Thread: turn off caching for performance test

turn off caching for performance test

From
Willy-Bas Loos
Date:
Hi,

I have a colleague that is convinced that the website is faster if enable_seqscan is turned OFF.
I'm convinced of the opposite (better to leave it ON), but i would like to show it, prove it to him.
Now the first query we tried, would do a bitmap heap scan instead of a seqscan when the latter were disabled, to exclude about 50% of the records (18K of 37K records).
The bitmap heap scan is 3% faster, so that didn't really plea my case.
The thing is that by the time we tried it, the data had been cached, so there is no penalty for the use of the index (HDD retention on random access). So it's logical that the index lookup is faster, it looks up less records.

Now i'm looking for a way to turn off the caching, so that we'll have a fair test.

It makes no sense to me to set shared_buffers really low. Any tips?

Cheers,

WBL


--
"Patriotism is the conviction that your country is superior to all others because you were born in it." -- George Bernard Shaw

Re: turn off caching for performance test

From
Arjen van der Meijden
Date:
Isn't it more fair to just flush the cache before doing each of the
queries? In real-life, you'll also have disk caching... Flushing the
buffer pool is easy, just restart PostgreSQL (or perhaps there is a
admin command for it too?). Flushing the OS-disk cache is obviously
OS-dependent, for linux its trivial: http://linux-mm.org/Drop_Caches

Best regards,

Arjen

On 26-8-2010 12:32 Willy-Bas Loos wrote:
> Hi,
>
> I have a colleague that is convinced that the website is faster if
> enable_seqscan is turned OFF.
> I'm convinced of the opposite (better to leave it ON), but i would like
> to show it, prove it to him.
> Now the first query we tried, would do a bitmap heap scan instead of a
> seqscan when the latter were disabled, to exclude about 50% of the
> records (18K of 37K records).
> The bitmap heap scan is 3% faster, so that didn't really plea my case.
> The thing is that by the time we tried it, the data had been cached, so
> there is no penalty for the use of the index (HDD retention on random
> access). So it's logical that the index lookup is faster, it looks up
> less records.
>
> Now i'm looking for a way to turn off the caching, so that we'll have a
> fair test.
>
> It makes no sense to me to set shared_buffers really low. Any tips?
>
> Cheers,
>
> WBL
>
>
> --
> "Patriotism is the conviction that your country is superior to all
> others because you were born in it." -- George Bernard Shaw

Re: turn off caching for performance test

From
"Pierre C"
Date:
> The bitmap heap scan is 3% faster,

3% isn't really significant. Especially if the new setting makes one query
100 times slower... Like a query which will, by bad luck, get turned into
a nested loop index scan for a lot of rows, on a huge table which isn't in
cache...

Re: turn off caching for performance test

From
Willy-Bas Loos
Date:
@Pierre: i know.. but first i'd have to find such a query from real-life. And also, i'm convinced that this query would be faster with a seqscan if the data wenen't cached.

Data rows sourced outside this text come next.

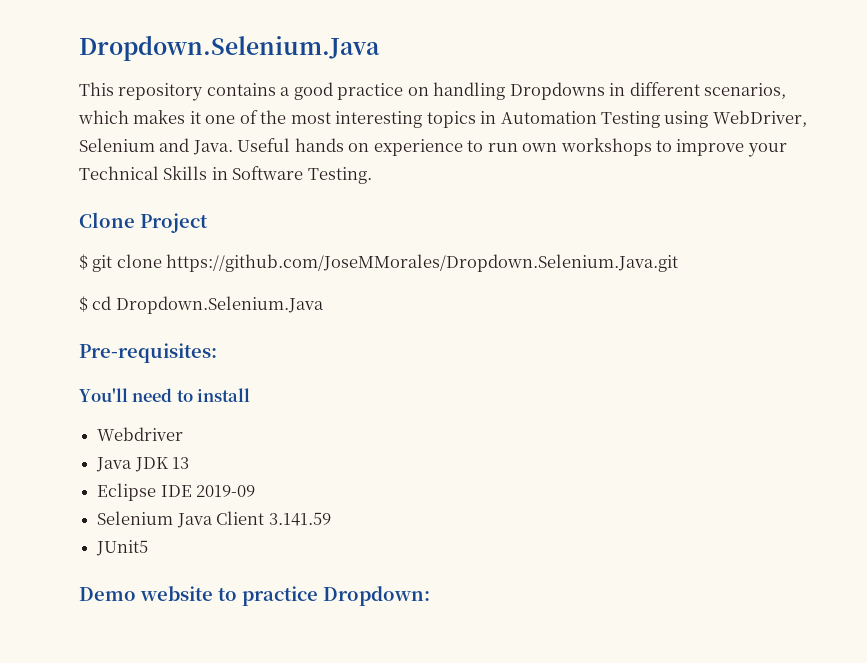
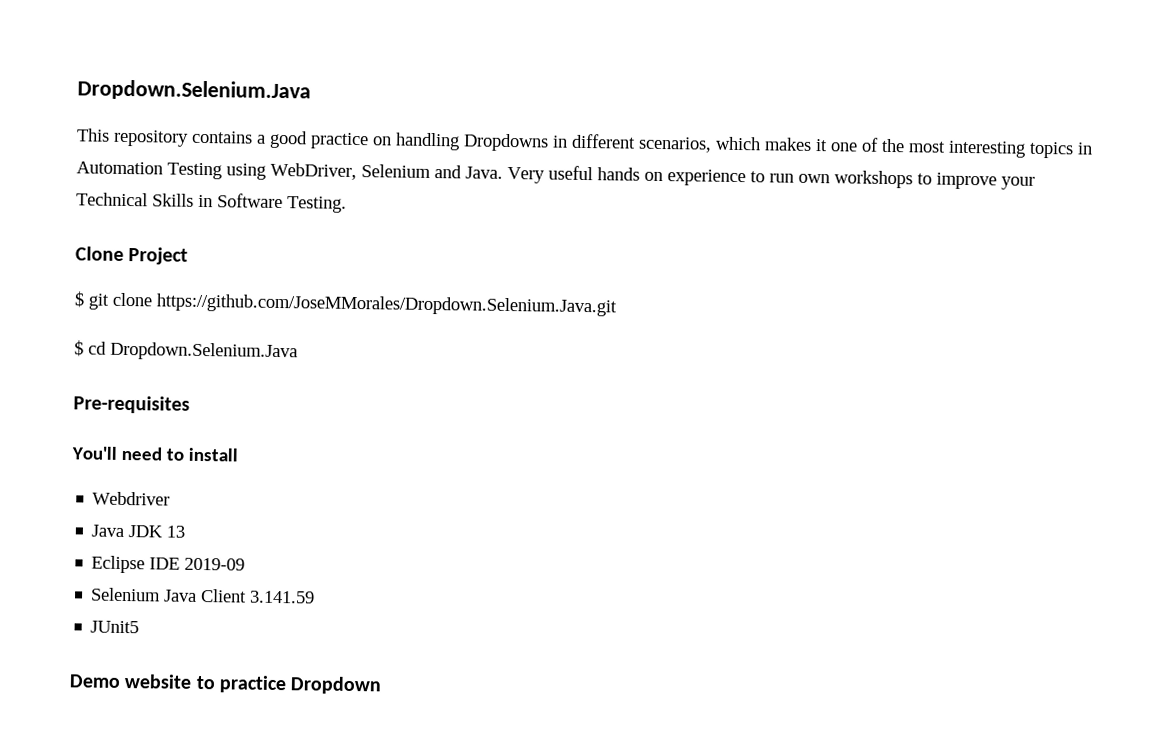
- Useful hands on experience to run own workshops to improve your Technical Skills in Software Testing.
+ Very useful hands on experience to run own workshops to improve your Technical Skills in Software Testing.
- Pre-requisites:
+ Pre-requisites
- Demo website to practice Dropdown:
+ Demo website to practice Dropdown

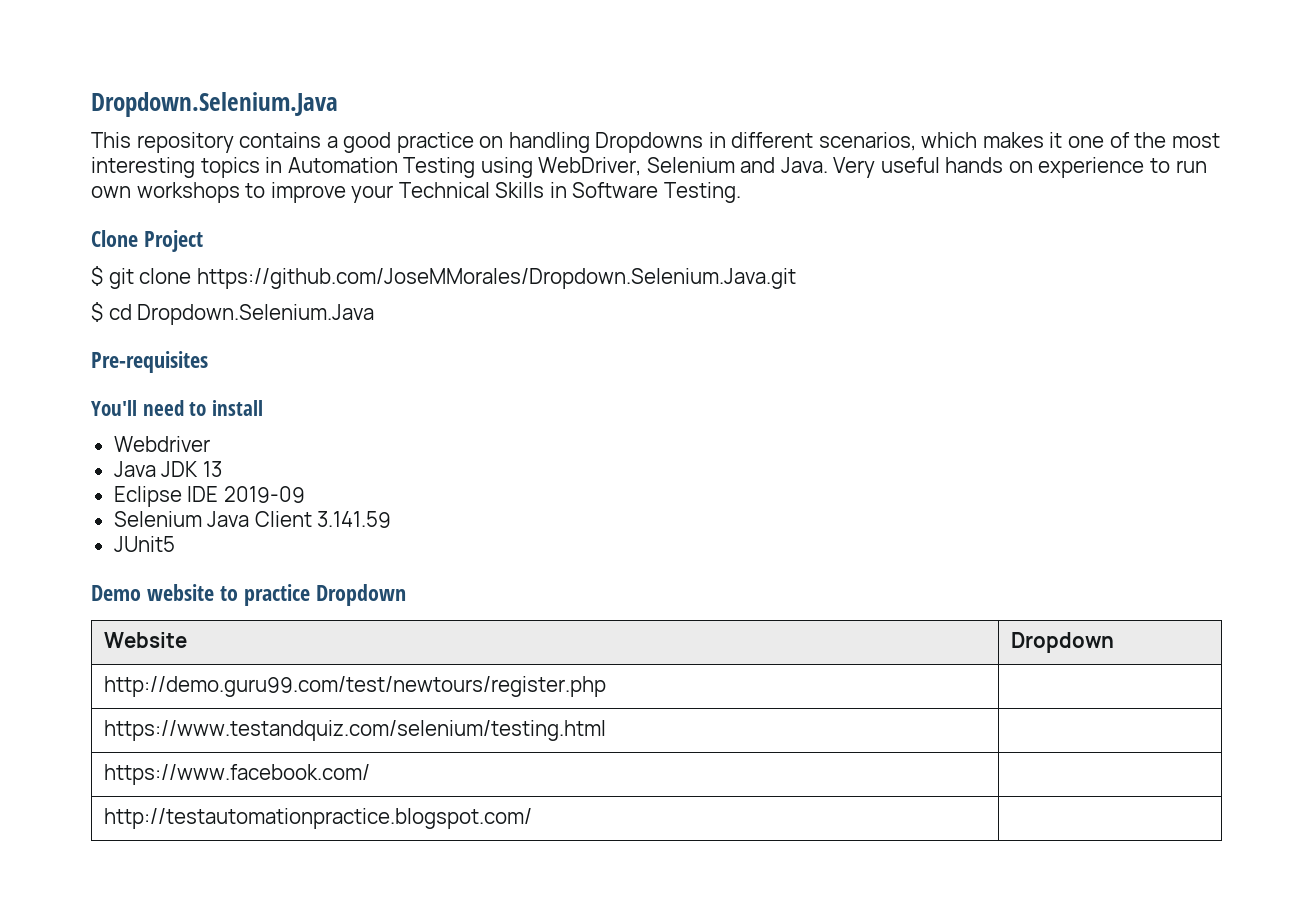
+ Website | Dropdown
+ http://demo.guru99.com/test/newtours/register.php |
+ https://www.testandquiz.com/selenium/testing.html |
+ https://www.facebook.com/ |
+ http://testautomationpractice.blogspot.com/ |

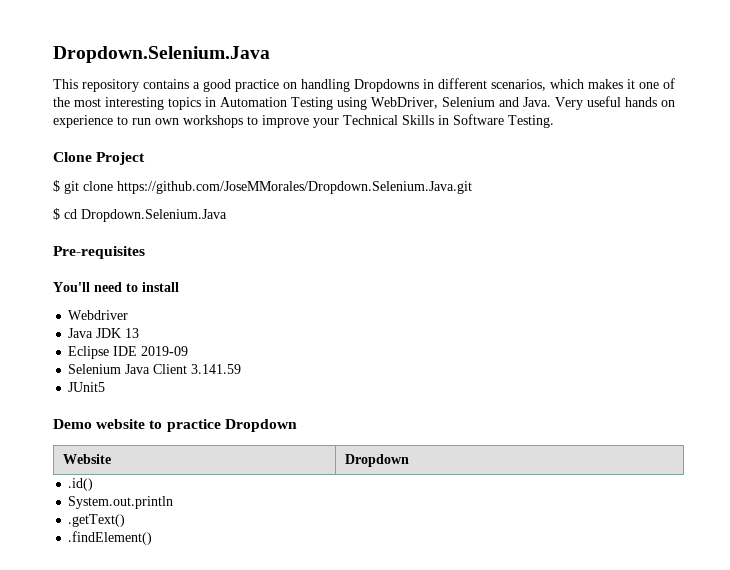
- http://demo.guru99.com/test/newtours/register.php |
- https://www.testandquiz.com/selenium/testing.html |
- https://www.facebook.com/ |
- http://testautomationpractice.blogspot.com/ |
+ .id()
+ System.out.println
+ .getText()
+ .findElement()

@Arjen: thanks, that helps.
But that's only the OS cache. There's also the shared_buffers, which are a postgres specific thing.
I've found DISCARD in the manual, but that only influences a single session, not the shared buffers.

I reckon restarting the cluster should help, would it wipe out the cache? (pg_ctlcluster 8.3 main restart)
Or is there a more graceful way?

Cheers,

WBL


On Thu, Aug 26, 2010 at 7:37 PM, Pierre C <lists@peufeu.com> wrote:

The bitmap heap scan is 3% faster,

3% isn't really significant. Especially if the new setting makes one query 100 times slower... Like a query which will, by bad luck, get turned into a nested loop index scan for a lot of rows, on a huge table which isn't in cache...



--
"Patriotism is the conviction that your country is superior to all others because you were born in it." -- George Bernard Shaw

Re: turn off caching for performance test

From
Greg Smith
Date:
Willy-Bas Loos wrote:
But that's only the OS cache. There's also the shared_buffers, which are a postgres specific thing.
I've found DISCARD in the manual, but that only influences a single session, not the shared buffers.

I reckon restarting the cluster should help, would it wipe out the cache? (pg_ctlcluster 8.3 main restart)
Or is there a more graceful way?

Stop the cluster; flush the OS cache; start the cluster again.  Now you have a clean cache to retest again.  No easier way that's reliable.  If you try to clear out the database by doing things like scanning large tables not involved in the query, you'll discover features in PostgreSQL will specifically defeat that from using more than a small portion of the cache.  Better to just do a full shutdown.

-- 
Greg Smith  2ndQuadrant US  Baltimore, MD
PostgreSQL Training, Services and Support
greg@2ndQuadrant.com   www.2ndQuadrant.us

Re: turn off caching for performance test

From
Scott Marlowe
Date:
On Thu, Aug 26, 2010 at 4:32 AM, Willy-Bas Loos <willybas@gmail.com> wrote:
> Hi,
>
> I have a colleague that is convinced that the website is faster if
> enable_seqscan is turned OFF.
> I'm convinced of the opposite (better to leave it ON), but i would like to
> show it, prove it to him.

Stop, you're both doing it wrong.  The issue isn't whether or not
turning off seq scans will make a few things faster here and there,
it's why is the query planner choosing sequential scans when it should
be choosing index scans.

So, what are your non-default settings in postgresql.conf?
Have you increased effective_cache_size yet?
Lowered random_page_cost?
Raised default stats target and re-analyzed?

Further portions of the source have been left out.